Justice Antonin Scalia took on the administration's argument that insurance premiums will skyrocket if healthy people aren't paying into the system. He said the same argument could be made for the decision to not purchase a car.
"If people don't buy cars, the price that those who do buy cars pay will have to be higher," he said. "So you could say in order to bring the price down, you are hurting these other people by not buying a car."
The justices also posed rigorous questions to Paul Clement and Michael Carvin, attorneys for the National Federation of Independent Businesses and 26 states, probing for answers to why they say the government can't require Americans to buy coverage ahead of time to pay for their own health care.
The challengers to the Affordable Care Act say the government is forcing healthy Americans who may want to buy only catastrophic insurance or no insurance at all to help shoulder the burden of health care costs for those who are older and sicker.

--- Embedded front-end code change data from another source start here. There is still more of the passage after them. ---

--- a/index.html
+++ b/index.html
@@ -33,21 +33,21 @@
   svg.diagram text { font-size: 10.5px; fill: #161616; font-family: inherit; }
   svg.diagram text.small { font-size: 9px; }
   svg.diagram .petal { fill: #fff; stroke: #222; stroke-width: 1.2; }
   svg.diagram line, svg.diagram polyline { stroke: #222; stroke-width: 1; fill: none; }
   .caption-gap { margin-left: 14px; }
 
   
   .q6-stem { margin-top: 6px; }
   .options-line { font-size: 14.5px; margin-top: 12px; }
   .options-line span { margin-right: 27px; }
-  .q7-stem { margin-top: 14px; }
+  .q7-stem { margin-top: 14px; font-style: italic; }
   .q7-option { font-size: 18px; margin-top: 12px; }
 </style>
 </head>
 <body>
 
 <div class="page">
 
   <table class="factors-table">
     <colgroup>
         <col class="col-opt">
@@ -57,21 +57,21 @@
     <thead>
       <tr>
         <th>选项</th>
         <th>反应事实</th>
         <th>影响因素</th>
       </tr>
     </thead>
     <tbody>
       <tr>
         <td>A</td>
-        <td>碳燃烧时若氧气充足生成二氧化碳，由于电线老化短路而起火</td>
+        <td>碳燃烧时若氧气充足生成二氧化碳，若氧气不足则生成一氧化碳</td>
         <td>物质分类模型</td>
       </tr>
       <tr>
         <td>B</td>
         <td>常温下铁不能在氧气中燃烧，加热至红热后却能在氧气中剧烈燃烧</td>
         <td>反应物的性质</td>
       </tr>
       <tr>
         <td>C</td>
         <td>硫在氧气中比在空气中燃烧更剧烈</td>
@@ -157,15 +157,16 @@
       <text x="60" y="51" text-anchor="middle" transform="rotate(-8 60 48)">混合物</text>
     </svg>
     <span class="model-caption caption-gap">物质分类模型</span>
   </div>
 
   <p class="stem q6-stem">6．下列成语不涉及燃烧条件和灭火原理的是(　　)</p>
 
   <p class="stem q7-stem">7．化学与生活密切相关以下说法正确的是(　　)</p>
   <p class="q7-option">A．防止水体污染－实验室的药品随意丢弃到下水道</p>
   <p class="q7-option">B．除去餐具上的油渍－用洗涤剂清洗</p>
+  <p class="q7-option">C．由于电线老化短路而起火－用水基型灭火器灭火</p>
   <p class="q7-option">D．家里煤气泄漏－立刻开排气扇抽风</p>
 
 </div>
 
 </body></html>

The administration says the act does not force anyone into the health care market. Instead, administration officials say, they are just making sure people pay for the health care that they eventually will need.
"When you are born, and you don't have insurance, and you will in fact get sick, and you will in fact impose costs, have you perhaps involuntarily — perhaps simply because you are a human being — entered this particular market?" Justice Stephen Breyer asked Mr. Carvin.
"If being born is entering the market, then I can't think of a more plenary power Congress can have, because that literally means they can regulate every human activity from cradle to grave," Mr. Carvin replied.
Drawing a comparison between mandating insurance and inoculations, Justice Breyer asked Mr. Clement whether Congress could require Americans to get inoculated against a plague sweeping the country.
"If it turned out there was some terrible epidemic sweeping the United States ... you'd say that federal government doesn't have the power to get people inoculated, to require them to be inoculated?" Justice Breyer asked, to which Mr. Clement responded no, saying the commerce clause doesn't give the government that authority.
Some of the more conservative judges expressed discomfort with the idea that Americans should be required to purchase insurance plans, saying that some will never need all of the benefits that plans must offer under the law.
"You're requiring people who are never going to need pediatric services or maternity services to participate in that market," Chief Justice Roberts said.
But Justice Sonia Sotomayor pointed out that the government requires accident insurance in order to drive a car even though most people never get into accidents.
"The vast majority of people have never gotten into an accident where they have injured others, yet we pay for it dutifully every year on the possibility that at some point we might get into that accident," she said.